◆ Problem details ◆
Would you please write out each of the entries below exactly, omitting pictures?
[Data excerpts — start]
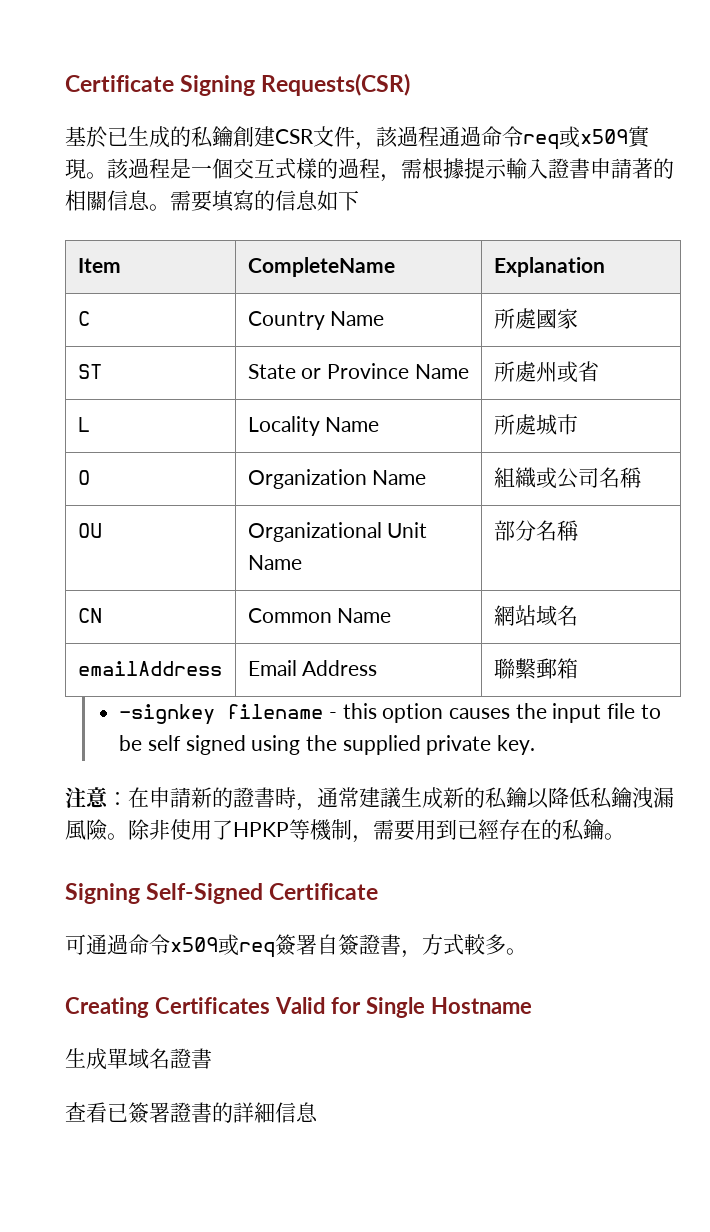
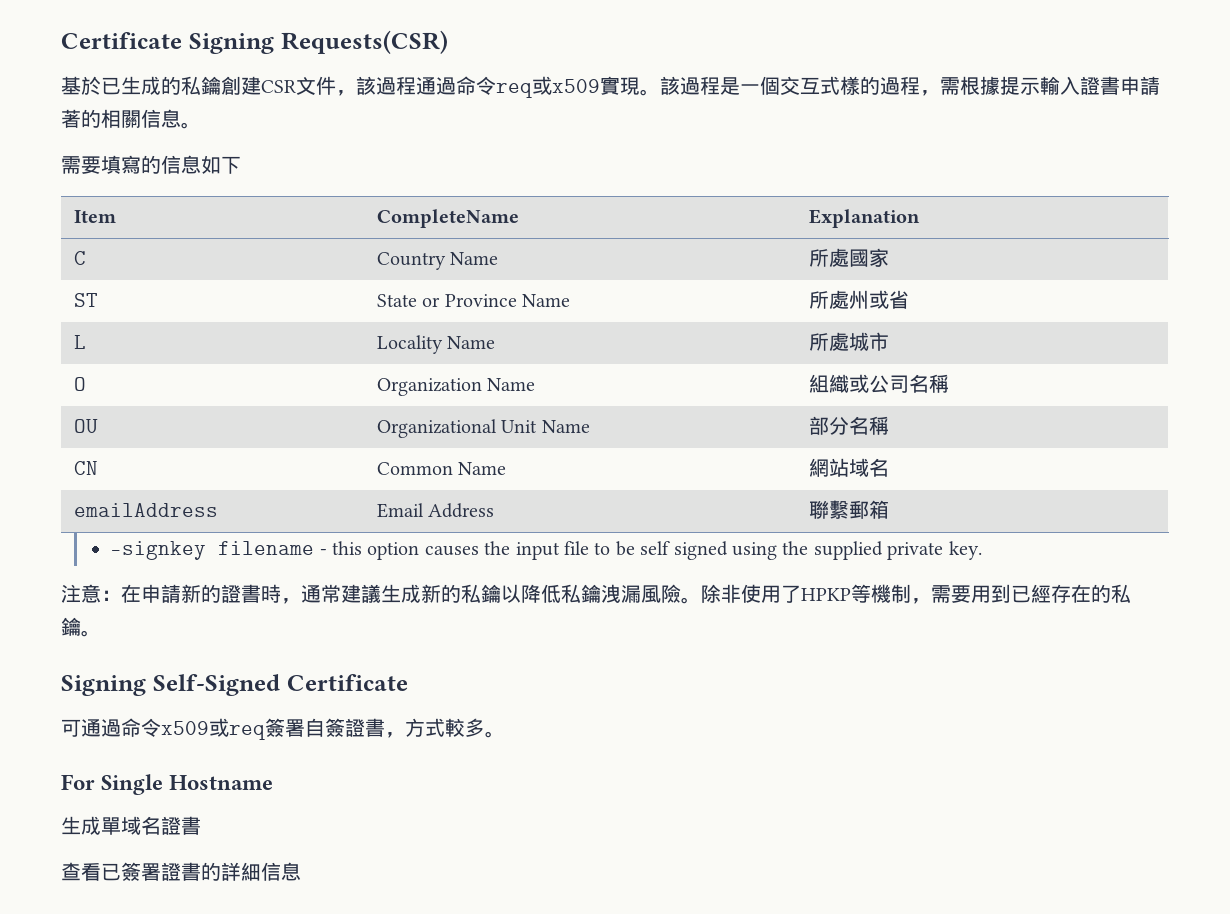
(170, 207) none -> (201, 125) //
[65,997,361,1018] Creating Certificates Valid for -> [61,774,95,790] For

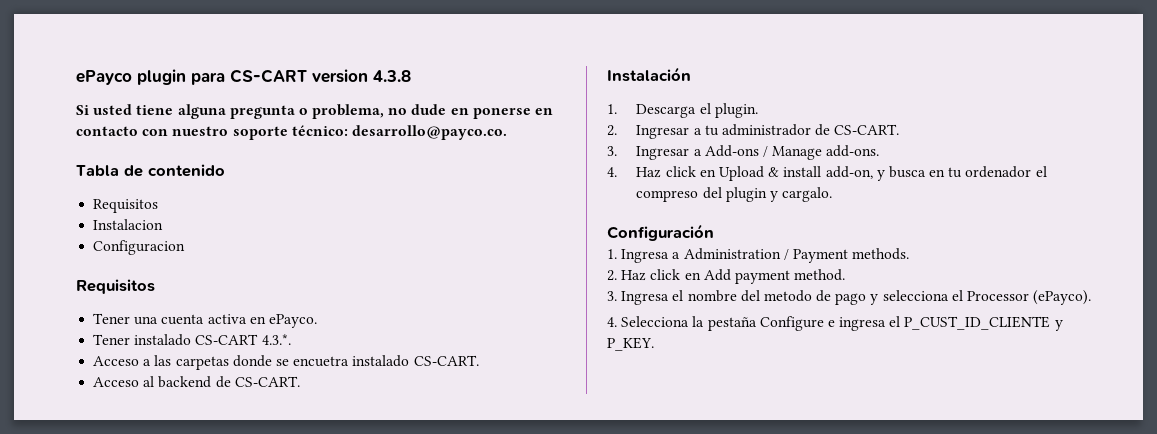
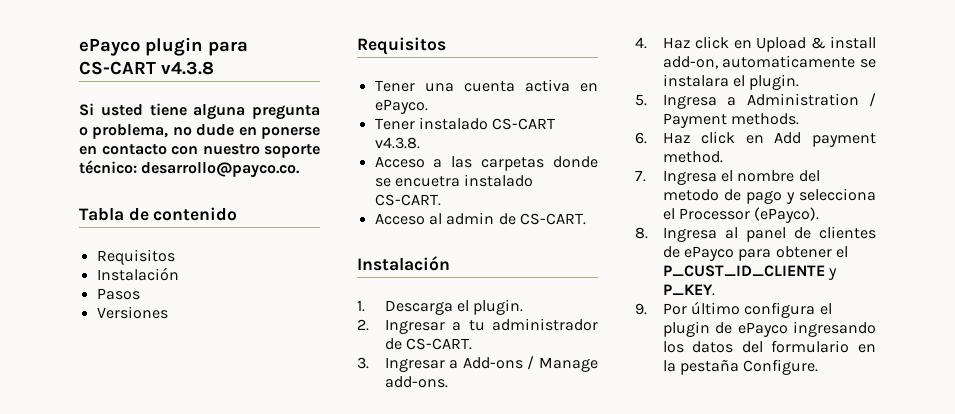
[312,69,411,83] version 4.3.8 -> [161,61,214,75] v4.3.8
[93,219,164,230] [93,240,186,255] Instalacion // Configuracion -> [96,267,179,281] [96,288,140,300] [96,306,168,319] Instalación // Pasos // Versiones
[261,334,291,345] 4.3.*. -> [374,137,420,149] v4.3.8.
[158,376,212,388] backend -> [446,212,495,225] admin
[876,166,1047,181] [636,187,833,202] [607,224,714,241] [607,249,617,259] y busca en tu ordenador el compreso del plugin y cargalo. // Configuración // 1. -> [722,55,876,68] [662,74,800,90] [635,94,647,106] automaticamente se instalara el plugin. // 5.
[607,270,617,281] 2. -> [635,132,647,144] 6.
[607,291,617,301] 3. -> [635,170,646,182] 7.
[607,316,1063,331] [607,337,654,351] 4. Selecciona la pestaña Configure e ingresa el P_CUST_ID_CLIENTE y P_KEY. -> [635,226,876,242] [662,246,849,261] [662,265,838,280] [662,284,715,296] [635,301,832,318] [662,321,876,337] [662,340,876,353] [662,359,819,375] 8. Ingresa al panel de clientes de ePayco para obtener el P_CUST_ID_CLIENTE y P_KEY. // 9. Por último configura el plugin de ePayco ingresando los datos del formulario en la pestaña Configure.

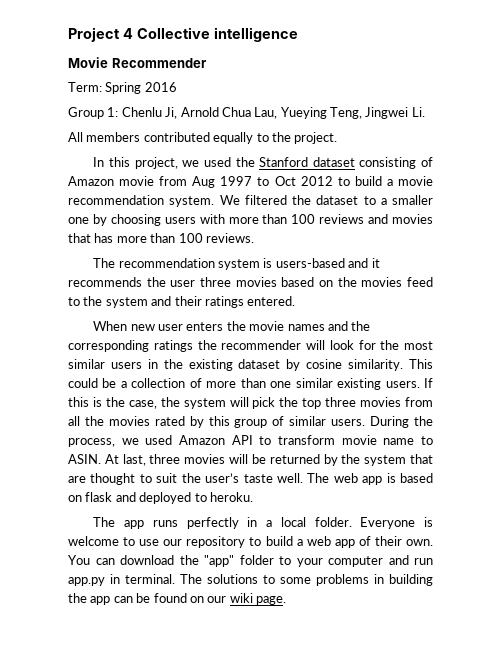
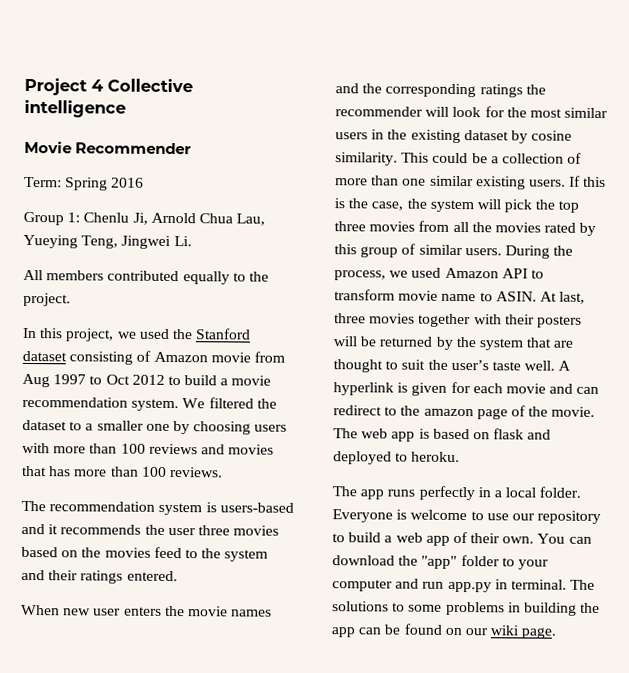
(226, 459) none -> [418,313,582,328] together with their posters
(303, 478) none -> [558,360,572,371] [333,381,600,396] [333,405,596,420] A hyperlink is given for each movie and can redirect to the amazon page of the movie.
[Data excerpts — finish]
◆ Result ◆
(170, 207) none -> (201, 125) //
[65,997,361,1018] Creating Certificates Valid for -> [61,774,95,790] For

[312,69,411,83] version 4.3.8 -> [161,61,214,75] v4.3.8
[93,219,164,230] [93,240,186,255] Instalacion // Configuracion -> [96,267,179,281] [96,288,140,300] [96,306,168,319] Instalación // Pasos // Versiones
[261,334,291,345] 4.3.*. -> [374,137,420,149] v4.3.8.
[158,376,212,388] backend -> [446,212,495,225] admin
[876,166,1047,181] [636,187,833,202] [607,224,714,241] [607,249,617,259] y busca en tu ordenador el compreso del plugin y cargalo. // Configuración // 1. -> [722,55,876,68] [662,74,800,90] [635,94,647,106] automaticamente se instalara el plugin. // 5.
[607,270,617,281] 2. -> [635,132,647,144] 6.
[607,291,617,301] 3. -> [635,170,646,182] 7.
[607,316,1063,331] [607,337,654,351] 4. Selecciona la pestaña Configure e ingresa el P_CUST_ID_CLIENTE y P_KEY. -> [635,226,876,242] [662,246,849,261] [662,265,838,280] [662,284,715,296] [635,301,832,318] [662,321,876,337] [662,340,876,353] [662,359,819,375] 8. Ingresa al panel de clientes de ePayco para obtener el P_CUST_ID_CLIENTE y P_KEY. // 9. Por último configura el plugin de ePayco ingresando los datos del formulario en la pestaña Configure.

(226, 459) none -> [418,313,582,328] together with their posters
(303, 478) none -> [558,360,572,371] [333,381,600,396] [333,405,596,420] A hyperlink is given for each movie and can redirect to the amazon page of the movie.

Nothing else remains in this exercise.